Argentina under free-market reform President Mauricio Macri is attempting to reverse more than a decade of inward-looking leftist protectionism. Although inflation has proved tough to tame and growth hard to come by, there are definite signs of progress.
The country’s inflation rate is now expected to tumble from roughly 40% in 2016 to 20% this year and then to half that in 2018. Gross domestic product is forecast to expand by 2.7% in 2017, versus a decline of 1.9% last year, according to the World Bank.

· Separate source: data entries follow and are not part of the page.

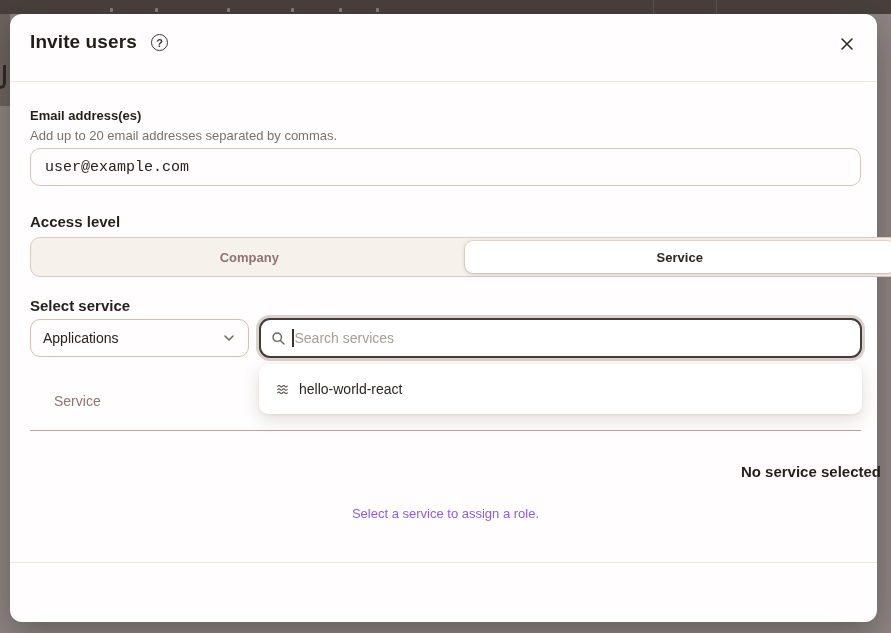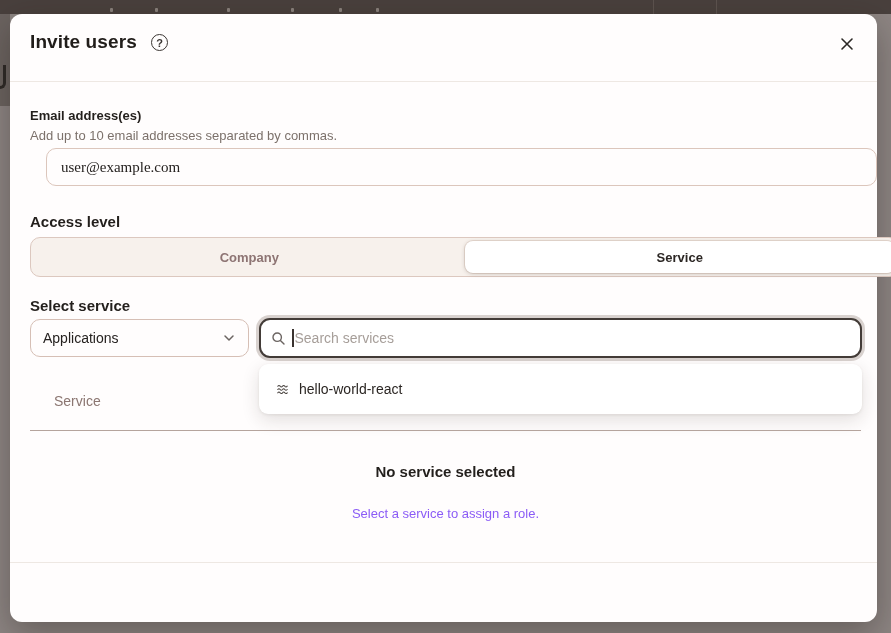--- a/index.html
+++ b/index.html
@@ -21,22 +21,22 @@
   .modal-title { position:absolute; left:20px; top:17px; font-size:19px; font-weight:700; color:#211d1a; letter-spacing:.1px; }
   .help-icon { position:absolute; left:141px; top:20px; width:17px; height:17px; border:1.4px solid #3a3532; border-radius:50%;
                color:#3a3532; font-size:11px; font-weight:700; display:flex; align-items:center; justify-content:center; cursor:default; }
   .close-btn { position:absolute; right:20px; top:20px; width:20px; height:20px; display:flex; align-items:center; justify-content:center; cursor:pointer; }
   .header-divider { position:absolute; left:0; top:67px; width:100%; height:1px; background:#eee8e3; }
 
   .label-sm { position:absolute; left:20px; font-size:13px; font-weight:700; color:#231f1c; }
   .helper { position:absolute; left:20px; font-size:13px; color:#7c716b; }
   .label-md { position:absolute; left:20px; font-size:15px; font-weight:700; color:#231f1c; }
 
-  .email-input { position:absolute; left:36px; top:134px; width:831px; height:38px; border:1px solid #dcc6bc; border-radius:10px;
-                 background:#fffdfd; padding:0 14px; font-size:15px; color:#262220; font-family:Liberation Serif, serif; outline:none; }
+  .email-input { position:absolute; left:20px; top:134px; width:831px; height:38px; border:1px solid #dcc6bc; border-radius:10px;
+                 background:#fffdfd; padding:0 14px; font-size:15px; color:#262220; font-family:Liberation Mono, monospace; outline:none; }
 
   .segmented { position:absolute; left:20px; top:223px; width:869px; height:40px; background:#f7f1ec; border:1px solid #dcc8bf;
                border-radius:10px; display:flex; padding:3px; }
   .seg-opt { flex:1; display:flex; align-items:center; justify-content:center; font-size:13px; font-weight:700; color:#8d7473; border-radius:8px; cursor:pointer; }
   .seg-opt.selected { background:#ffffff; color:#2b2623; box-shadow:0 1px 4px rgba(60,45,38,.22), 0 0 0 1px rgba(220,200,190,.55); }
 
   .category-select { position:absolute; left:20px; top:305px; width:219px; height:38px; border:1px solid #d6bfb5; border-radius:10px;
                      background:#fffdfd; display:flex; align-items:center; padding:0 12px; cursor:pointer; }
   .category-select .val { font-size:14px; color:#262220; }
   .category-select .chev { margin-left:auto; display:flex; }
@@ -49,21 +49,21 @@
   .search-input::placeholder { color:#a69e99; }
 
   .results-panel { position:absolute; left:249px; top:350px; width:603px; height:50px; background:#ffffff; border-radius:9px;
                    box-shadow:0 6px 18px rgba(50,38,30,.14), 0 1px 3px rgba(50,38,30,.08); display:flex; align-items:center; padding:0 16px; }
   .result-item { display:flex; align-items:center; gap:9px; cursor:pointer; width:100%; height:100%; }
   .result-item .txt { font-size:14px; color:#2b2623; }
 
   .table-header { position:absolute; left:44px; top:379px; font-size:14px; color:#8b7671; }
   .table-divider { position:absolute; left:20px; top:416px; width:831px; height:1px; background:#b5a49d; }
 
-  .empty-title { position:absolute; left:0; top:449px; width:871px; text-align:center; font-size:15px; font-weight:700; color:#231f1c; }
+  .empty-title { position:absolute; left:0; top:449px; width:871px; text-align:right; font-size:15px; font-weight:700; color:#231f1c; }
   .empty-sub { position:absolute; left:0; top:492px; width:871px; text-align:center; font-size:13px; color:#8b5cf6; }
 
   .footer-divider { position:absolute; left:0; top:548px; width:100%; height:1px; background:#eee8e3; }
   .btn { position:absolute; top:564px; height:36px; border-radius:9px; font-size:14px; font-weight:700;
          display:flex; align-items:center; justify-content:center; cursor:pointer; font-family:"Liberation Sans", sans-serif; }
   .btn-cancel { left:650px; width:78px; background:#ffffff; border:1px solid #ead8cf; color:#262220; }
   .btn-send { left:746px; width:105px; background:#ded4ce; border:none; color:#a5918a; cursor:default; }
 </style>
 </head>
 <body>
@@ -90,21 +90,21 @@
       <div class="help-icon">?</div>
       <div class="close-btn">
         <svg width="14" height="14" viewBox="0 0 14 14">
             <path d="M2 2 L12 12 M12 2 L2 12" stroke="#2b2825" stroke-width="1.6" stroke-linecap="round"></path>
           </svg>
       </div>
     </div>
     <div class="header-divider"></div>
 
     <div class="label-sm" style="top:94px">Email address(es)</div>
-    <div class="helper" style="top:114px">Add up to 10 email addresses separated by commas.</div>
+    <div class="helper" style="top:114px">Add up to 20 email addresses separated by commas.</div>
     <input class="email-input" type="text" value="user@example.com" style="">
 
     <div class="label-md" style="top:199px">Access level</div>
     <div class="segmented">
       <div class="seg-opt">Company</div>
       <div class="seg-opt selected">Service</div>
     </div>
 
     <div class="label-md" style="top:283px">Select service</div>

And the government’s return to the international bond market was met with gusto after it resolved payments on defaulted debt in 2016, though Argentina’s debt rating remains in the junk category. Argentina now constitutes 3.4% of the J.P. Morgan Emerging Markets bond global diversified index, having raised $32 billion since April 2016. That excludes another $21 billion raised by companies and quasi-sovereign issuers. The country’s stocks remain in MSCI’s frontier category, but that hasn’t prevented the Global X MSCI Argentina exchange-traded fund (ticker: ARGT) from jumping 35% in 2017.
A key test of where Argentina is headed will come at election time in October. Leftist populist and former president, Cristina Fernández de Kirchner, is running for a seat in the Senate, opening the way for a possible presidential run in 2019. The push away from socialism, however, appears inexorable.
Dallas-based hedge fund manager Highland Capital Management is all in with the change. The firm was one of the largest investors in defaulted Argentine debt and profited from its eventual repayment. Highland last year expanded its provincial debt and equity holdings and this summer purchased a hedge fund with an estimated $80 million in Argentine equity and debt assets. We recently chatted with Mauro Staltari, a Highland analyst covering Latin America, who believes Argentina’s stocks have more room to run as the country catches up with its Latin American peers.
“Argentina is the trade of the decade, and it has just begun,” says Staltari of his home country.
STALTARI FAVORS DOLLAR-DENOMINATED bonds in provinces aligned with the government. In equities, some of his picks are up more than 50% in U.S. trading this year. But he still favors financials in light of low consumer credit penetration and declines in inflation, and he likes utilities as tariffs gradually move toward market prices and improve profitability.
Among his picks are Banco Macro (BMA) and Grupo Supervielle (SUPV), which should benefit from improved loan demand. He also likes BBVA Banco Frances (BFR), which has underperformed peers, and has “room to improve.” Staltari recommends utilities Transportadora Gas del Sur (TGS) and Empresa Distribuidora y Comercializador Norte(EDN), as well as Pampa (PAM), an integrated electricity and oil and gas producer.
Buyer beware: The government’s slow pace of fiscal consolidation means elevated financing needs over the next two years, and that makes markets vulnerable to a reversal in capital flows, says Bank of America Merrill Lunch credit strategist Sebastian Rondeau. Nomura Securities fixed income strategist Siobhan Morden tells Barron’s, “I’m conflicted. I see tight credit spreads and a lot of issuance. But demand has compensated. So far.”